[Source data]
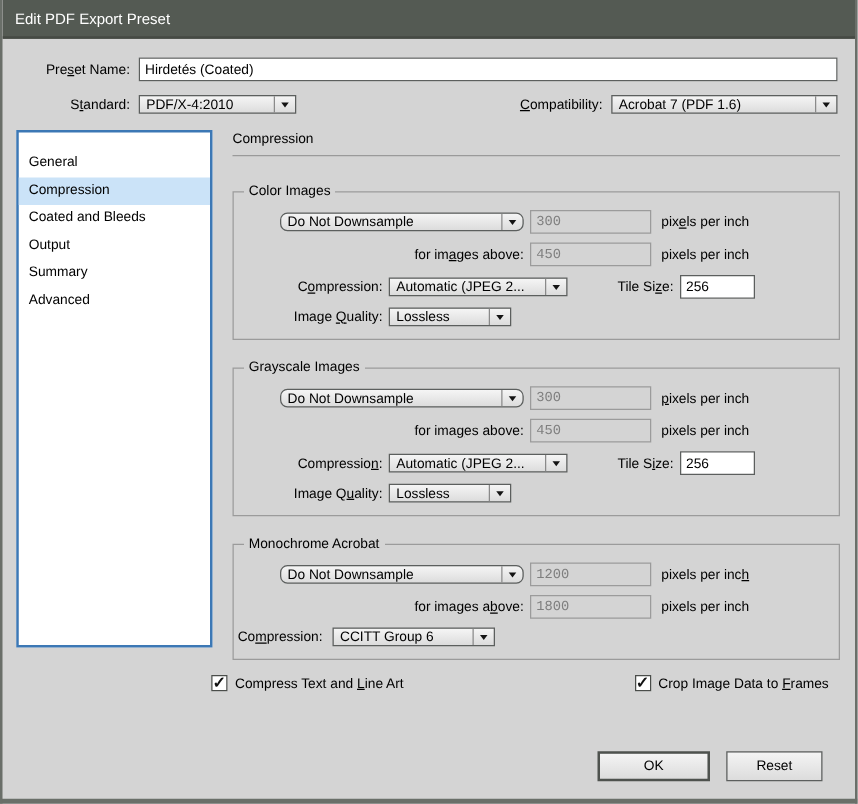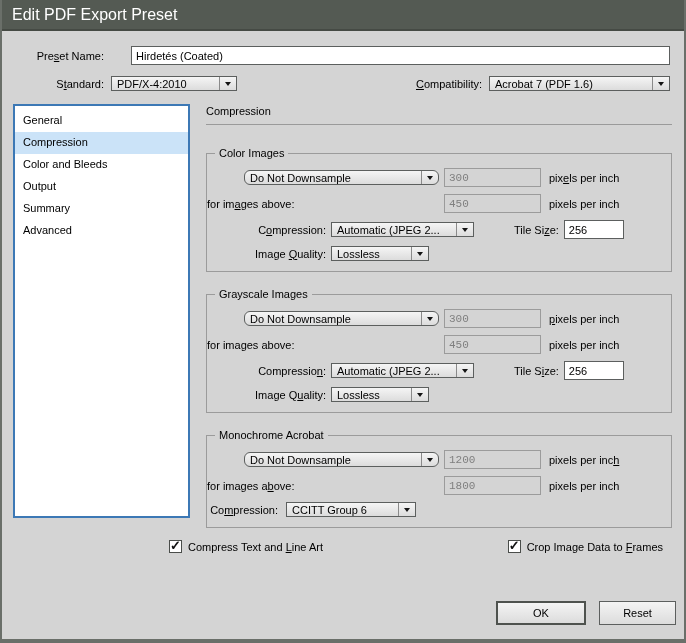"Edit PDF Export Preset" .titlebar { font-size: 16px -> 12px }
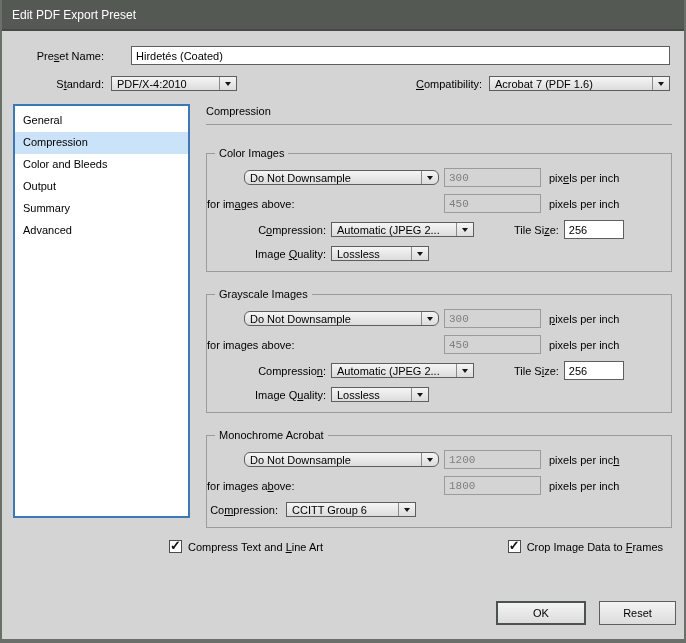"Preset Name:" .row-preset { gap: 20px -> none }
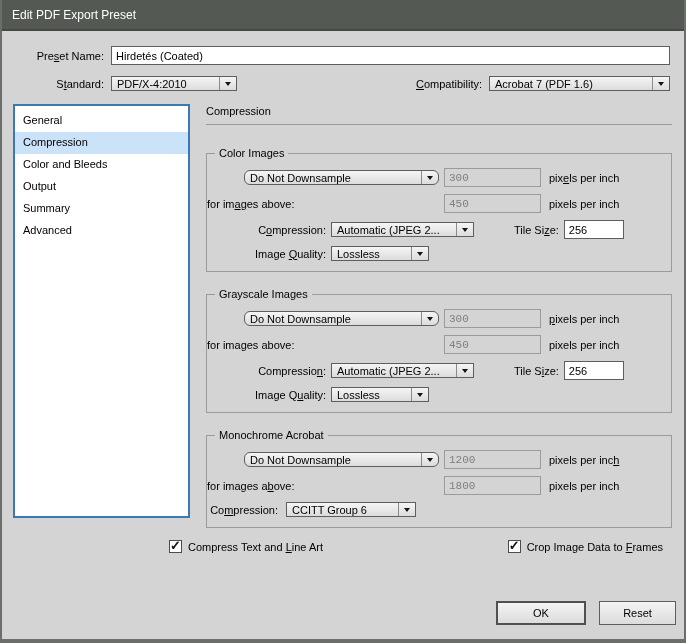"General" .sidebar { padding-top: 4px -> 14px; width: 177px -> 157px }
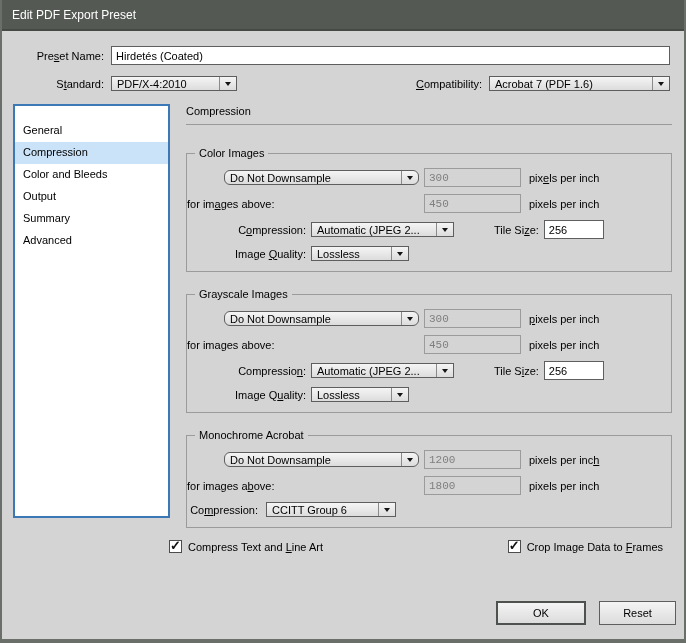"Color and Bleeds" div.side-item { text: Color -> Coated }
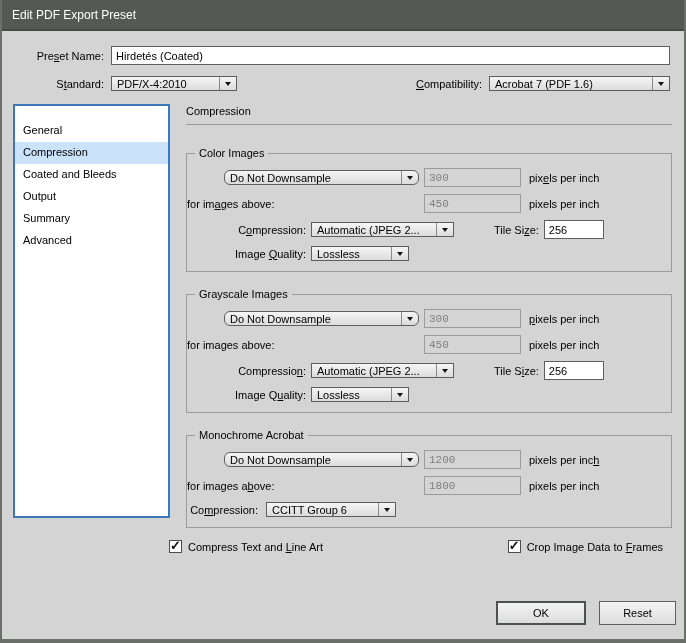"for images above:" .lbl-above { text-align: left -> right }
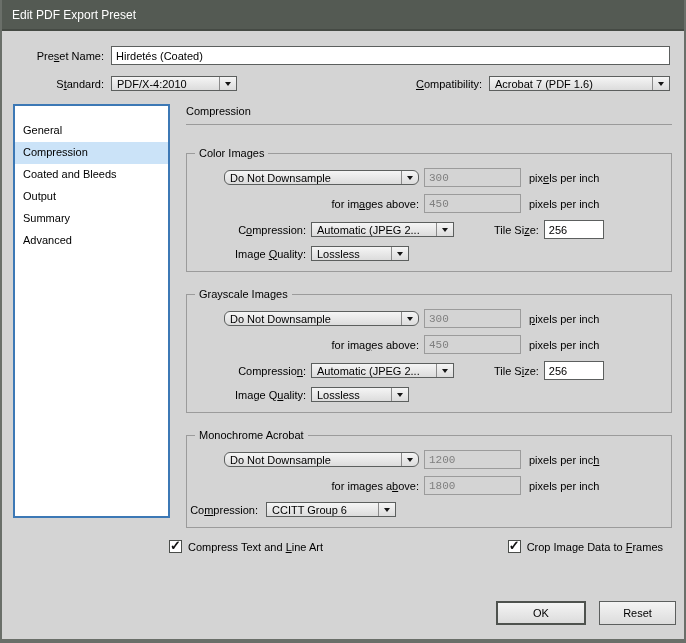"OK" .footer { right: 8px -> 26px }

[About this exercise] An exact copy of each entry is required, minus the pictures.

[Response to the exercise]
"Edit PDF Export Preset" .titlebar { font-size: 16px -> 12px }
"Preset Name:" .row-preset { gap: 20px -> none }
"General" .sidebar { padding-top: 4px -> 14px; width: 177px -> 157px }
"Color and Bleeds" div.side-item { text: Color -> Coated }
"for images above:" .lbl-above { text-align: left -> right }
"OK" .footer { right: 8px -> 26px }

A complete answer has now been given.